Bronow: I grew up in Los Angeles, and, like many of us in sound, I started as a guitarist in a band. My first experience in a recording studio was when I was 16. It wasn’t long after that that I realized my high school had their own radio station. I could play records, I could do tape, I could basically be working in a studio. It was much more difficult than I thought. They had a test that determined whether or not you could be on the air. They would totally screw up the control room and you had a minute-and-a-half to be on the air. I really enjoyed that. I went to UCLA, and they had a radio station, KLA. I got on that, too. After I graduated, one of my friends who was the program director on KLA and another guy who I knew created a radio production company. They said, “Why don’t you come work for us?” That’s where I learned the craft of mixing.

 

CineMontage: When did you make the leap into film and television?

 

Bronow: In 1992, I decided, “I want to do sound for motion pictures.” My brother-in-law at the time was working for a little start-up and he said, “You know, we’ve got this software that could revolutionize everything. It’s called Pro Tools.” So I went to Pro School. This was my first foray into disc-based, linear mixing and editing. At that point, I hung out my shingle and said, “I’m available for editorial and mixing work.”

 

CineMontage: You’ve done a lot of reality series in your career. Is it different from mixing scripted shows?

 

Bronow: It’s the same because we’re still telling stories with sound.

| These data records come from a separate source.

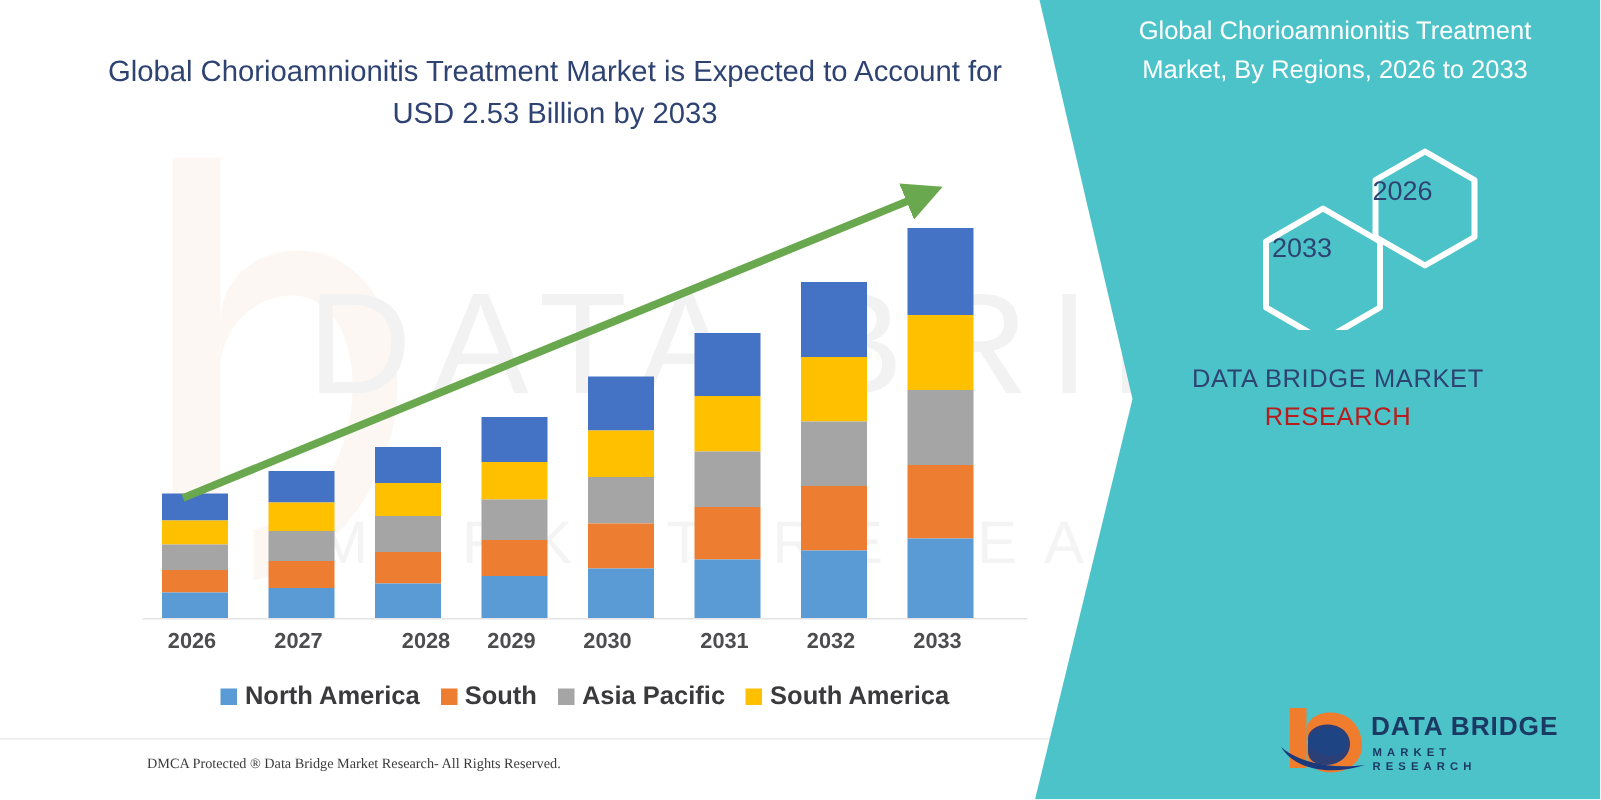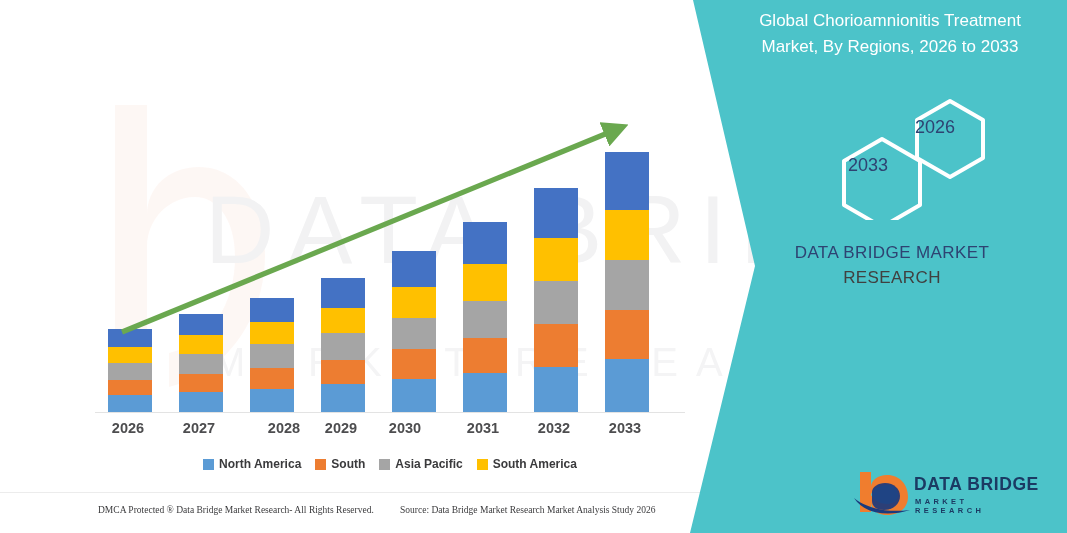--- a/index.html
+++ b/index.html
@@ -144,6 +144,7 @@
 
 <div id="left-panel">
 
+  <div id="chart-title">Global Chorioamnionitis Treatment Market is Expected to Account for USD 2.53 Billion by 2033</div>
 
   <div id="chart-area">
       <div class="bar-col" style="left: 13px; width: 44px;">

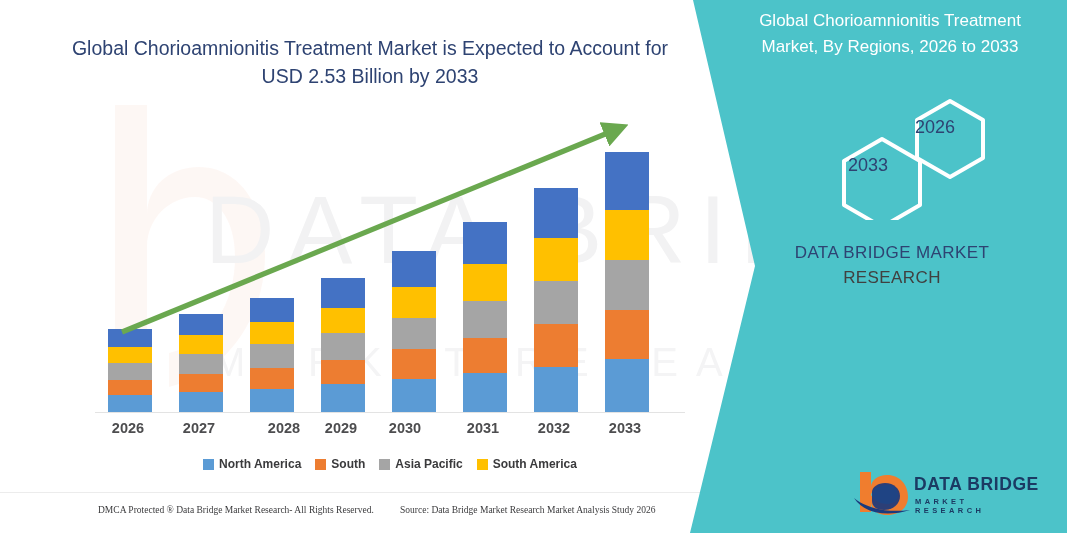--- a/index.html
+++ b/index.html
@@ -116,7 +116,7 @@
   }
   #brand-line2{
     position:absolute; left:-18px; top:268px; width:300px; text-align:center;
-    color:#404040; font-size:17px; letter-spacing:.4px;
+    color:#b91c1c; font-size:17px; letter-spacing:.4px;
   }
 
   #logo{position:absolute;left:92px;top:468px;width:190px;height:54px;}

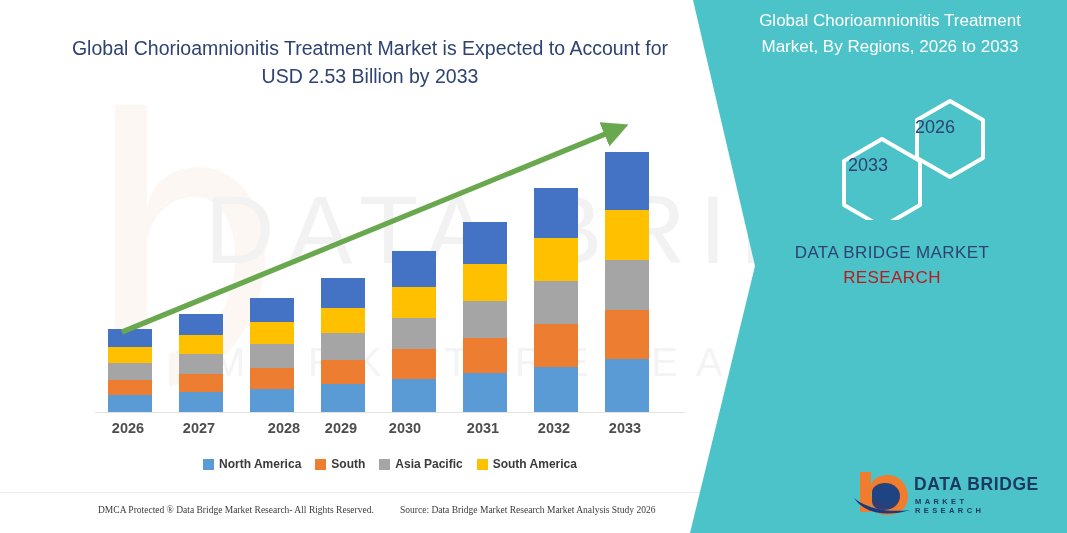--- a/index.html
+++ b/index.html
@@ -76,7 +76,7 @@
   }
   .legend-item{display:flex;align-items:center;gap:5px;}
   .legend-swatch{width:11px;height:11px;display:block;}
-  .legend-label{font-size:12px;font-weight:bold;color:#3a3a3c;white-space:nowrap;}
+  .legend-label{font-size:17px;font-weight:bold;color:#3a3a3c;white-space:nowrap;}
 
   
   #footer-rule{

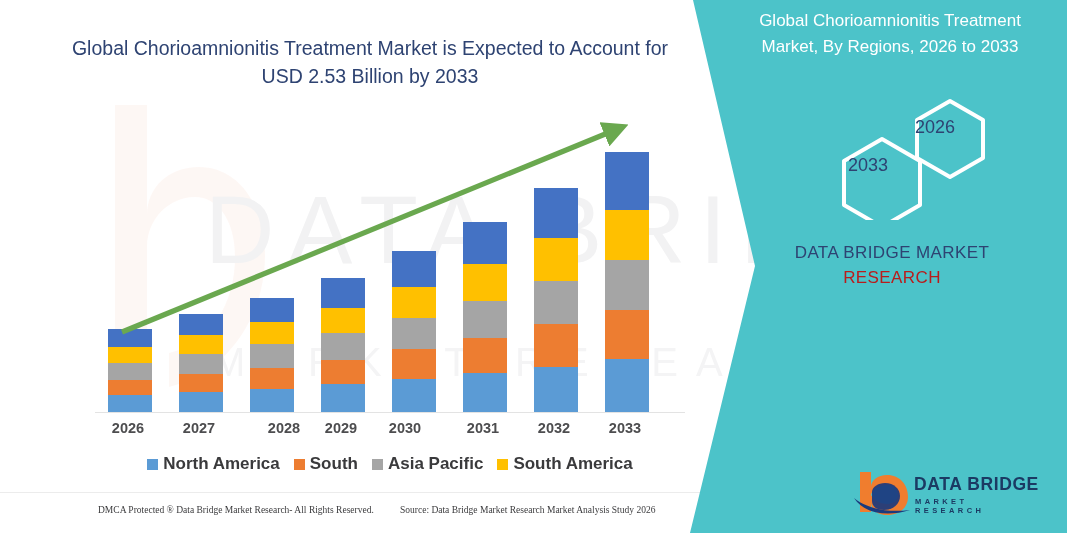--- a/index.html
+++ b/index.html
@@ -248,7 +248,6 @@
   <div id="footer-rule"></div>
   <div id="footer">
     <div id="footer-dmca">DMCA Protected ® Data Bridge Market Research- All Rights Reserved.</div>
-    <div id="footer-source">Source: Data Bridge Market Research  Market Analysis Study 2026</div>
   </div>
 </div>
 

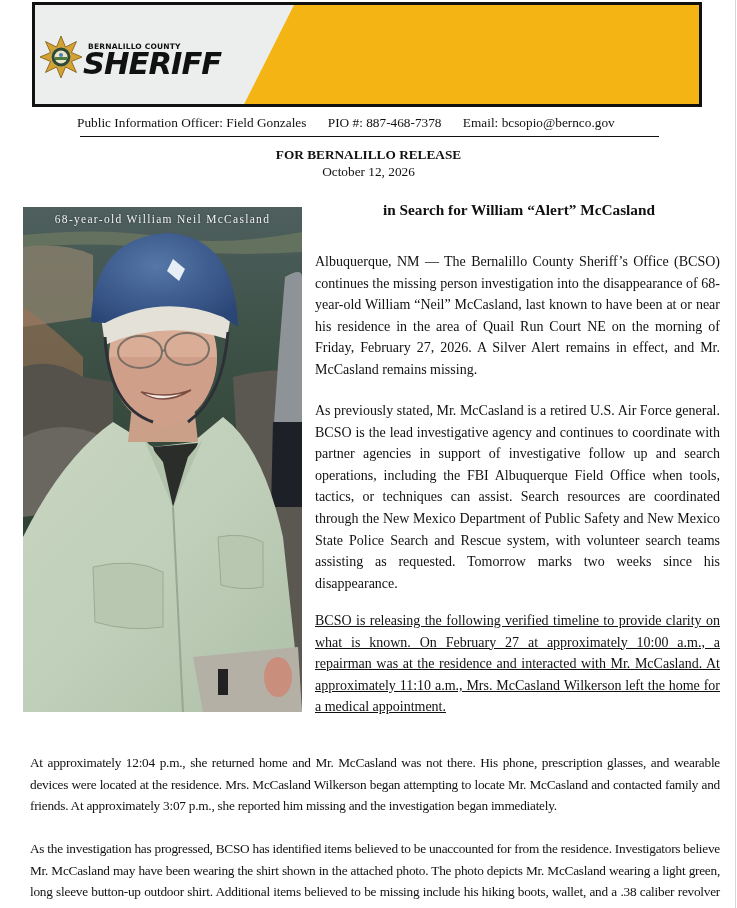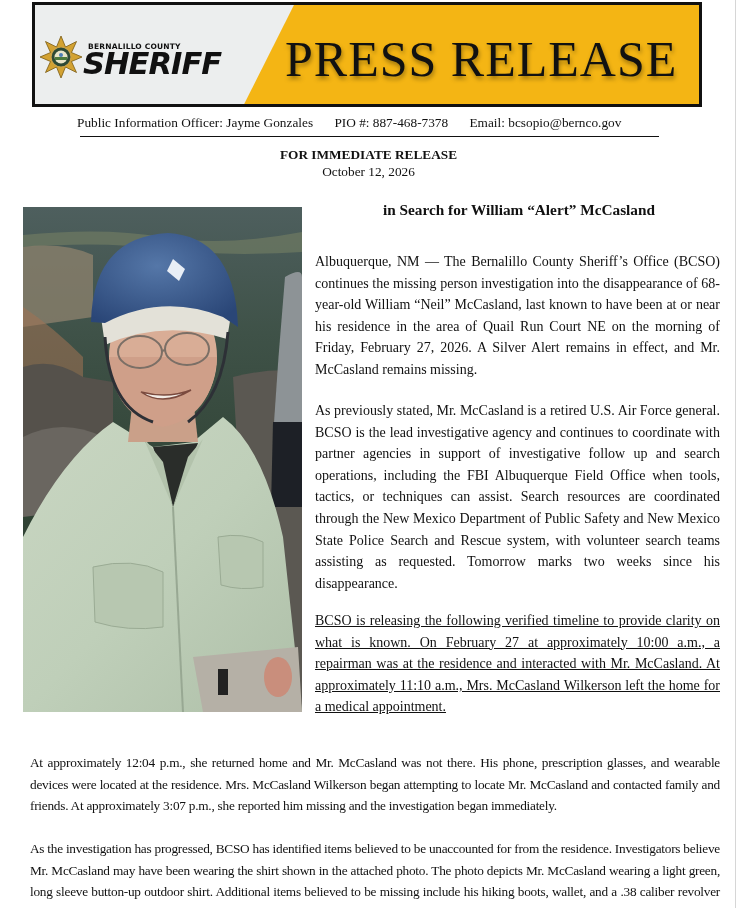--- a/index.html
+++ b/index.html
@@ -104,7 +104,6 @@
   </svg>
   <div class="county">BERNALILLO COUNTY</div>
   <div class="sheriff">SHERIFF</div>
-  <div class="press">PRESS RELEASE</div>
 </div>
 
 <div class="contact">

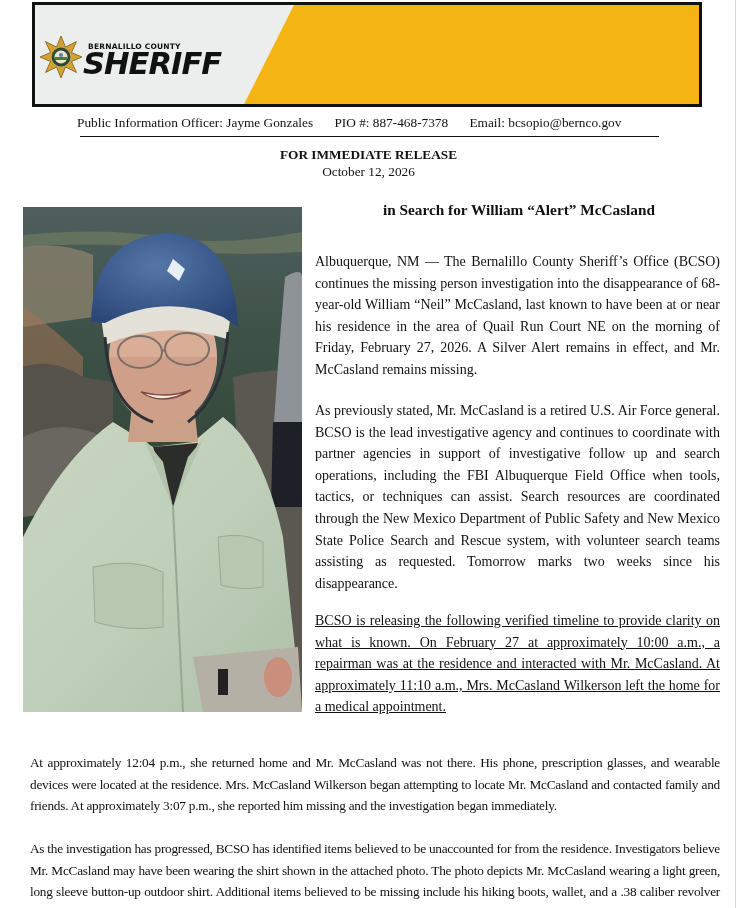--- a/index.html
+++ b/index.html
@@ -107,7 +107,7 @@
 </div>
 
 <div class="contact">
-  <span>Public Information Officer: Jayme Gonzales</span>
+  <span>Public Information Officer: Field Gonzales</span>
   <span>PIO #: 887-468-7378</span>
   <span>Email: bcsopio@bernco.gov</span>
 </div>

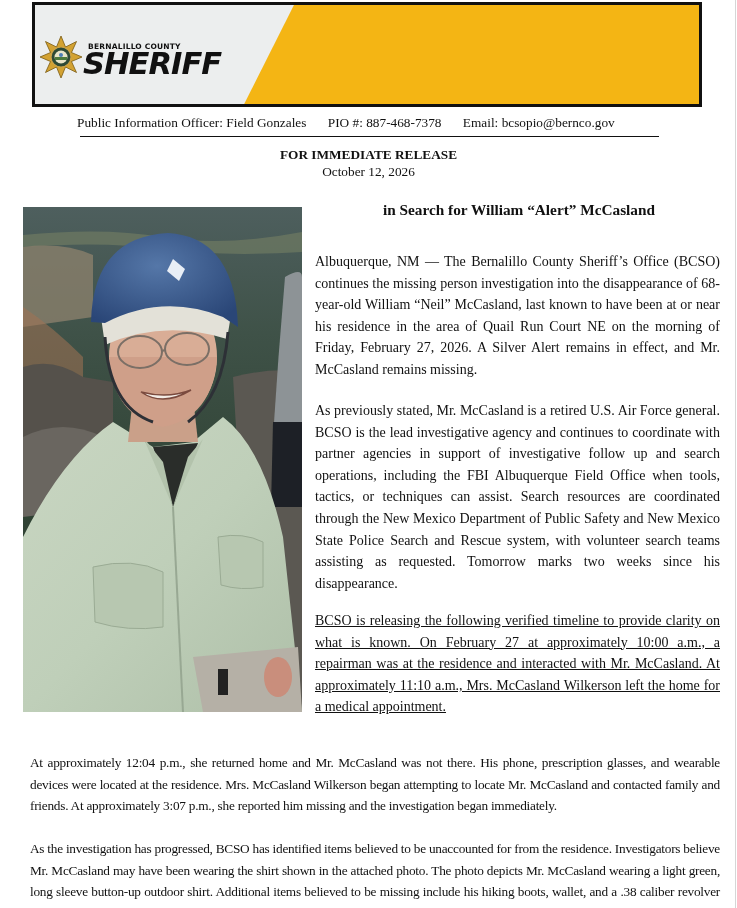--- a/index.html
+++ b/index.html
@@ -113,7 +113,7 @@
 </div>
 <div class="contact-rule"></div>
 
-<div class="fir">FOR IMMEDIATE RELEASE</div>
+<div class="fir">FOR BERNALILLO RELEASE</div>
 <div class="date">October 12, 2026</div>
 
 <div class="photo">

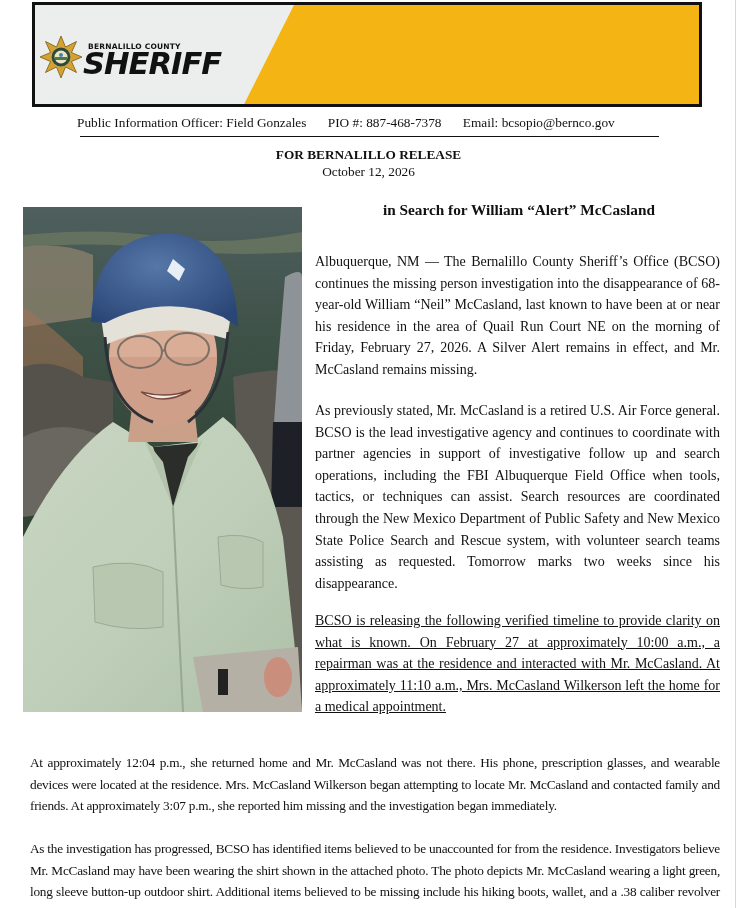--- a/index.html
+++ b/index.html
@@ -180,6 +180,7 @@
 
     <ellipse cx="255" cy="470" rx="14" ry="20" fill="#c98e7c"></ellipse>
   </svg>
+  <div class="photo-caption">68-year-old William Neil McCasland</div>
 </div>
 
 <div class="headline">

The difference is that, when I’m doing unscripted stuff, I’m a one-man operation. I’m usually doing all the editing and all the sound design, and then all the mixing. When I jump over to scripted episodic, the workflow is very different. You walk into a session, and the session in up on the computer, and you may have 100, 200 tracks of sound effects. I didn’t lay a single one of them, and you’re mixing with a partner.

 

CineMontage: You became part of a real phenomenon with “Deadliest Catch.” When did you realize it was something special?

 

Bronow: I knew that very early on, when I was doing the first three-part miniseries. As I got into it, I felt myself getting very nervous. I’m looking at these huge waves and the things these people are going through. I thought, “If I can help tell this story by using sound, and if I can make people watching it nervous and just a little uncomfortable, that could be something really cool.”

 

CineMontage: What did you do with the mix to make it work for viewers?

 

Bronow: I use very low-tone things, which you can find in a lot of horror movies. If you don’t have a big subwoofer, you probably won’t hear it, and even if you do, you shouldn’t hear it. You feel it and it creates a sense of unease. The waves are huge, but some of them I had to build myself because some are caught on the deck cameras, which don’t have any audio being sent to them. If a big wave goes over the ship in the middle of the night, that’s the only footage we have. I wound up using a lot of distortion on the sound that I had, even if the sounds were pristine.

 

Over time, I started culling all sorts of great production effects from the cameras. If you go to your sound effects library and you type in, “I want a 900-pound crab pot falling on a wooden deck, you probably won’t find that.”